The task
Copy every line from the data below in which the string "right" can be found.

Code change snippets
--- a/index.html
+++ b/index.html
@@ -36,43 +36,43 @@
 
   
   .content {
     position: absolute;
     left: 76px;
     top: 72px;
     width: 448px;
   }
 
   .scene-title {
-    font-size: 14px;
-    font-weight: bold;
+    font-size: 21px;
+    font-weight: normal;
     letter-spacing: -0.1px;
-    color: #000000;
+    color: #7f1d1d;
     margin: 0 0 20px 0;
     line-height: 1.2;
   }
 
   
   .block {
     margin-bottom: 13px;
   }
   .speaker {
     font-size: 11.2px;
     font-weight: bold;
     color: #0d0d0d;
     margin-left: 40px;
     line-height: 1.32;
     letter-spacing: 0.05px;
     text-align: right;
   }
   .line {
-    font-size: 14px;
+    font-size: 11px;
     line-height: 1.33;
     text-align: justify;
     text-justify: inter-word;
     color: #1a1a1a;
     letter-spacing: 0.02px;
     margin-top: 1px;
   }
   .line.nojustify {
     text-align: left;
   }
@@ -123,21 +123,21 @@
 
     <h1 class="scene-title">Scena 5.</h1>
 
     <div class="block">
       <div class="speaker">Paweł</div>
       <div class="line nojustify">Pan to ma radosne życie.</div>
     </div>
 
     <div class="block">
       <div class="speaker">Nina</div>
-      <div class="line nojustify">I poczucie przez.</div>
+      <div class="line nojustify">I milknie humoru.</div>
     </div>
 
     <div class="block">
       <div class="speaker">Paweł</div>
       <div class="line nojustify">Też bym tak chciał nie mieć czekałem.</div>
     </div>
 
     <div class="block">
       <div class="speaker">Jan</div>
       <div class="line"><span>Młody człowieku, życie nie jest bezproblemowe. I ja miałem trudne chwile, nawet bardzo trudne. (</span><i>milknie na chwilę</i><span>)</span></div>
==
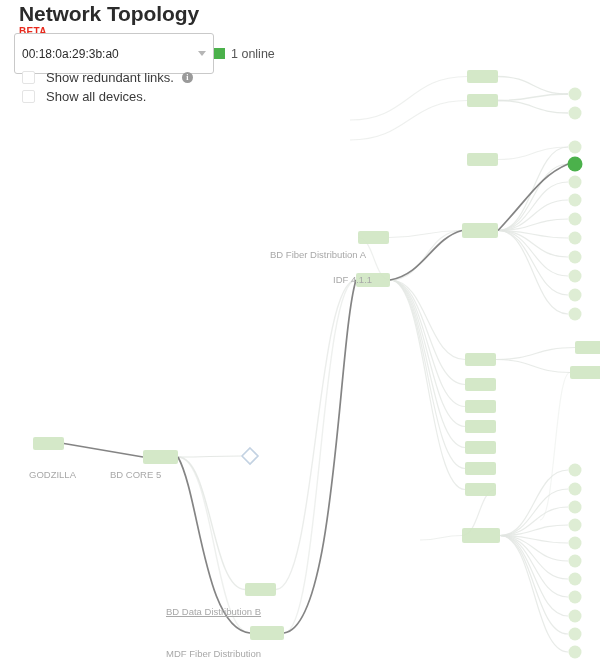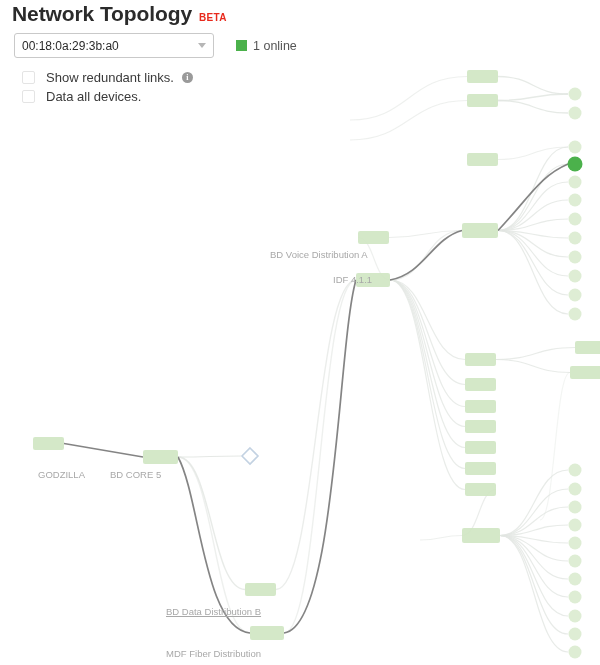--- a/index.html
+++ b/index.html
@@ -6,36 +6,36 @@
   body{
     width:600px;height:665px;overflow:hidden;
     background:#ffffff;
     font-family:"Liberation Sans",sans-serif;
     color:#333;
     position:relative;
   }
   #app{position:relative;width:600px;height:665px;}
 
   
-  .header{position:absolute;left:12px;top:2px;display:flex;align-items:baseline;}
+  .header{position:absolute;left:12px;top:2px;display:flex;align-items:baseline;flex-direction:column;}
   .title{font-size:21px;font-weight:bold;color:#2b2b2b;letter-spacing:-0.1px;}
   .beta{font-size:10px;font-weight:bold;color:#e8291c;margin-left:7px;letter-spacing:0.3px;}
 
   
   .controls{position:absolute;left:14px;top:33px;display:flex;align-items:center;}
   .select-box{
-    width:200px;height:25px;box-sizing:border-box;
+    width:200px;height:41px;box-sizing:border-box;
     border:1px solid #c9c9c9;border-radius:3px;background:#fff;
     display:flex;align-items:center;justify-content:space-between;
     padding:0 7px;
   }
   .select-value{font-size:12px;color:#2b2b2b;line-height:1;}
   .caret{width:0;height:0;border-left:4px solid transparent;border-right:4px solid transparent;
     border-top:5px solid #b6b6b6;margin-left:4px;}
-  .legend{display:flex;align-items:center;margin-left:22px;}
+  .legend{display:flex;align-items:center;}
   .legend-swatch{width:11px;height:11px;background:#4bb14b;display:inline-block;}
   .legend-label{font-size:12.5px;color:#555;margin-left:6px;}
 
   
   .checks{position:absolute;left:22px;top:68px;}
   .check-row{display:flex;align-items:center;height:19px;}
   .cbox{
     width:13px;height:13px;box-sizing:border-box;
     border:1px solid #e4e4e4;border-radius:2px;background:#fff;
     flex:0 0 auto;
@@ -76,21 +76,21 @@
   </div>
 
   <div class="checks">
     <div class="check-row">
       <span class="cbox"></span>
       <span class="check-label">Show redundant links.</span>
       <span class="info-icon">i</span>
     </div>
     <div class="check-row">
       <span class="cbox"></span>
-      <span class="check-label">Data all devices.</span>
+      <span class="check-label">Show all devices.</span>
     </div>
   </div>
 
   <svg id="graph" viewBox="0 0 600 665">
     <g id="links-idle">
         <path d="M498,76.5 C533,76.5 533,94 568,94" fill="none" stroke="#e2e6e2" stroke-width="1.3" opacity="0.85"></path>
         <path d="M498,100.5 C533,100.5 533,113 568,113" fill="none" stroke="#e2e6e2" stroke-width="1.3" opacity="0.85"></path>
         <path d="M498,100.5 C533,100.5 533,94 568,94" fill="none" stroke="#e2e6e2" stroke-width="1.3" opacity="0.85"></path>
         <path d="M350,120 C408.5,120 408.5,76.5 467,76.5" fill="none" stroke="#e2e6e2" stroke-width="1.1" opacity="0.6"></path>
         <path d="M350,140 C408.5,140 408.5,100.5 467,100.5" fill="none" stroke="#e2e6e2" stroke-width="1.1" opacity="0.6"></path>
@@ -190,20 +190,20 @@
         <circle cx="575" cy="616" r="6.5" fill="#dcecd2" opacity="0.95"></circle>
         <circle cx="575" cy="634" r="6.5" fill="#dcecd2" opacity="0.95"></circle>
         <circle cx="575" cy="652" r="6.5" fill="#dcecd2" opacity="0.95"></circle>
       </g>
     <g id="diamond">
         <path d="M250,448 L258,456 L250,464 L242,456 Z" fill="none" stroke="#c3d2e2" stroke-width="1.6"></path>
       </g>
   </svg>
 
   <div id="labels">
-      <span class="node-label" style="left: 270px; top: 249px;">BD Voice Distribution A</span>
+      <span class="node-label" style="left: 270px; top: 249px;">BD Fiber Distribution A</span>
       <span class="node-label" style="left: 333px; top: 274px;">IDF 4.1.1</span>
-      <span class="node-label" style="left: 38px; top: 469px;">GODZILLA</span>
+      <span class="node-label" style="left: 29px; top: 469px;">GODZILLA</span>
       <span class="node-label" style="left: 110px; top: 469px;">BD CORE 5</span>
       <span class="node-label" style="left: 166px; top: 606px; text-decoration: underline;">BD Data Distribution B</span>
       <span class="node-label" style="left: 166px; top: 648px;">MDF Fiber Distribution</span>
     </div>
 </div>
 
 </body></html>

Written solution
     text-align: right;
   .caret{width:0;height:0;border-left:4px solid transparent;border-right:4px solid transparent;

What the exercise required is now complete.